If your final restoration is a removable denture, you may need 5 to 7 office appointments over several weeks. During these appointments, a series of impressions and tooth try-ins will be necessary in order to make your new teeth, as well as design the custom attachments that will secure your teeth to the implants. During this period, every effort will be made to ensure you have comfortable, temporary replacement teeth.
are the most technologically advanced and longest lasting tooth replacement option available. Restore your confidence… Smile, Eat and Enjoy!
How do I clean my new teeth?
As with natural teeth, it is important that you clean implant-supported restorations regularly with toothbrushes, floss and any other recommended aids. You should also visit your dentist several times each year for hygiene and maintenance. As with regular dentures and other tooth replacements, your implants and their associated components are subject to wear and tear and eventually will need repair, including clip replacement, relines, screw tightening, and other adjustments.
Will one doctor do everything?
An oral surgeon places the implant(s) and performs other necessary surgical procedures – your restorative dentist provides the temporary and permanent replacement teeth. Both doctors are involved in planning your dental treatment.
How much does dental implant treatment cost?

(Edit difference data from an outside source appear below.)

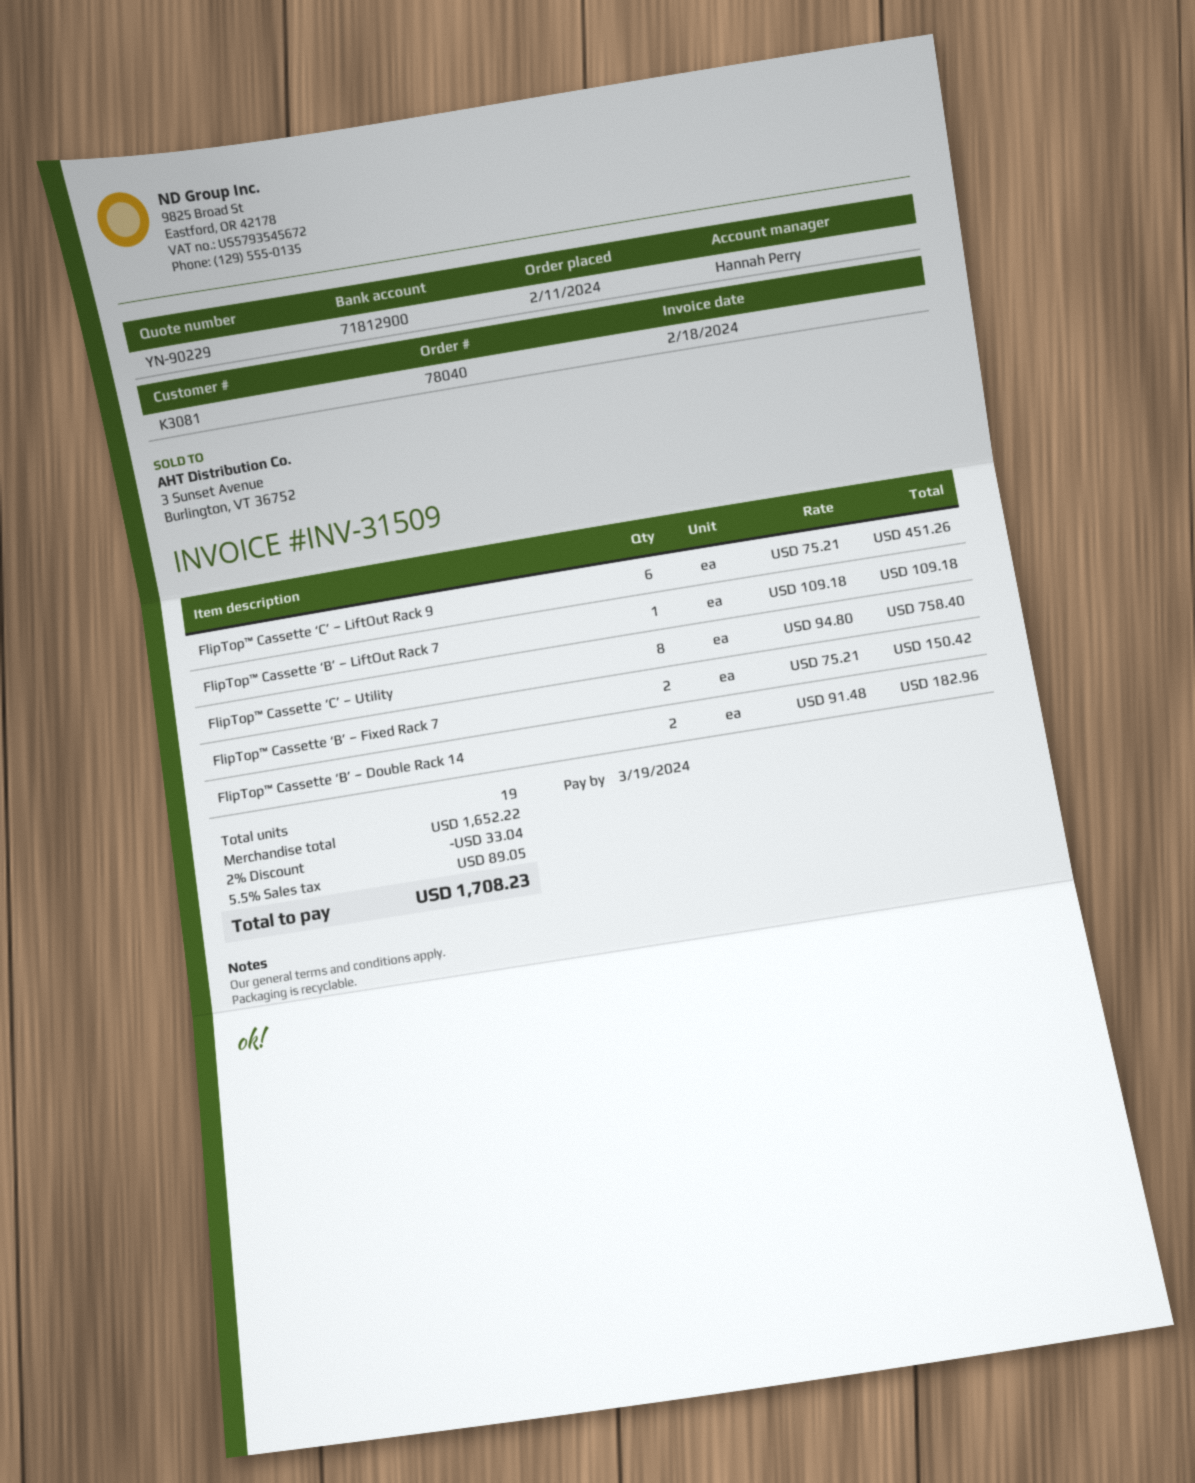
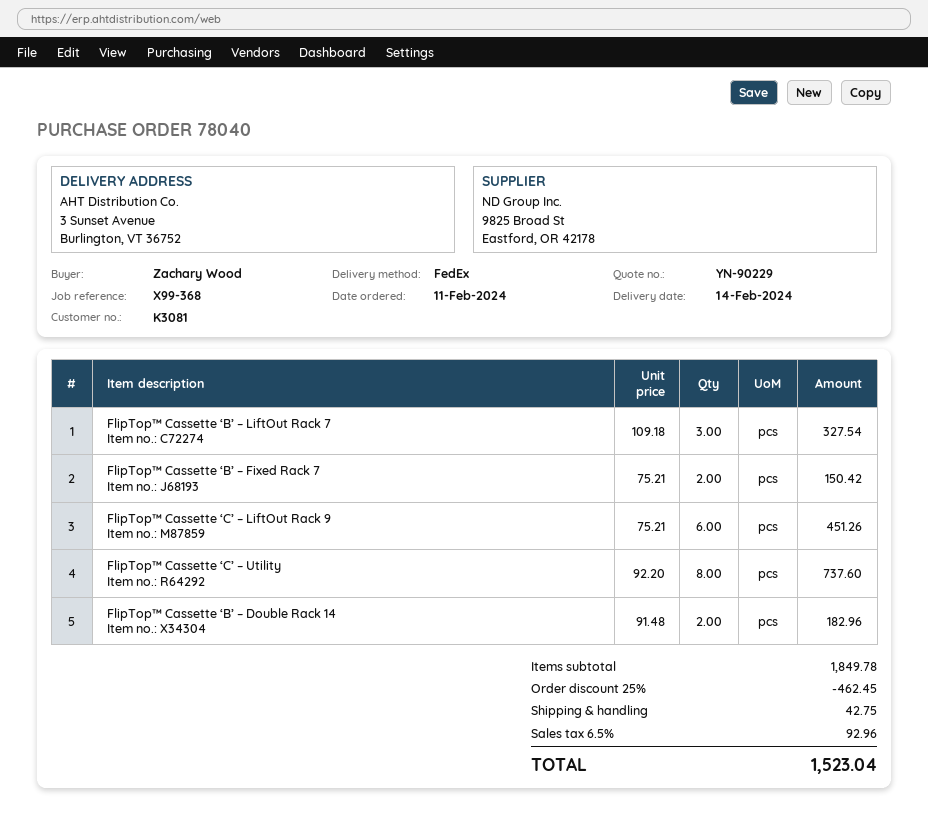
FlipTop™ Cassette ‘B’ – LiftOut Rack 7: 1 x 109.18 = 109.18 -> 3 x 109.18 = 327.54
FlipTop™ Cassette ‘C’ – Utility: 8 x 94.80 = 758.40 -> 8 x 92.20 = 737.60
subtotal: 1652.22 -> 1849.78
discount: 2% = 33.04 -> 25% = 462.45
shipping: none -> 42.75
tax: 5.5% = 89.05 -> 6.5% = 92.96
total: 1708.23 -> 1523.04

Before treatment begins, every effort will be made to give you an accurate estimate of all the expenses involved in placing the implants in our office. In many cases, there is an initial charge for the diagnostic work-up, including study models, x-rays, and the fabrication of a surgical template to ensure the best possible result. In addition you will be charged for the abutment or support post(s), plus the crown, dentures, or anything else that will be placed over the implants, including temporary restorations by your restorative dentist so they will provide you with a cost estimate of this part of the treatment. Periodic maintenance such as hygiene visits, tissue conditioners, denture relines and other repairs will also incur additional charges.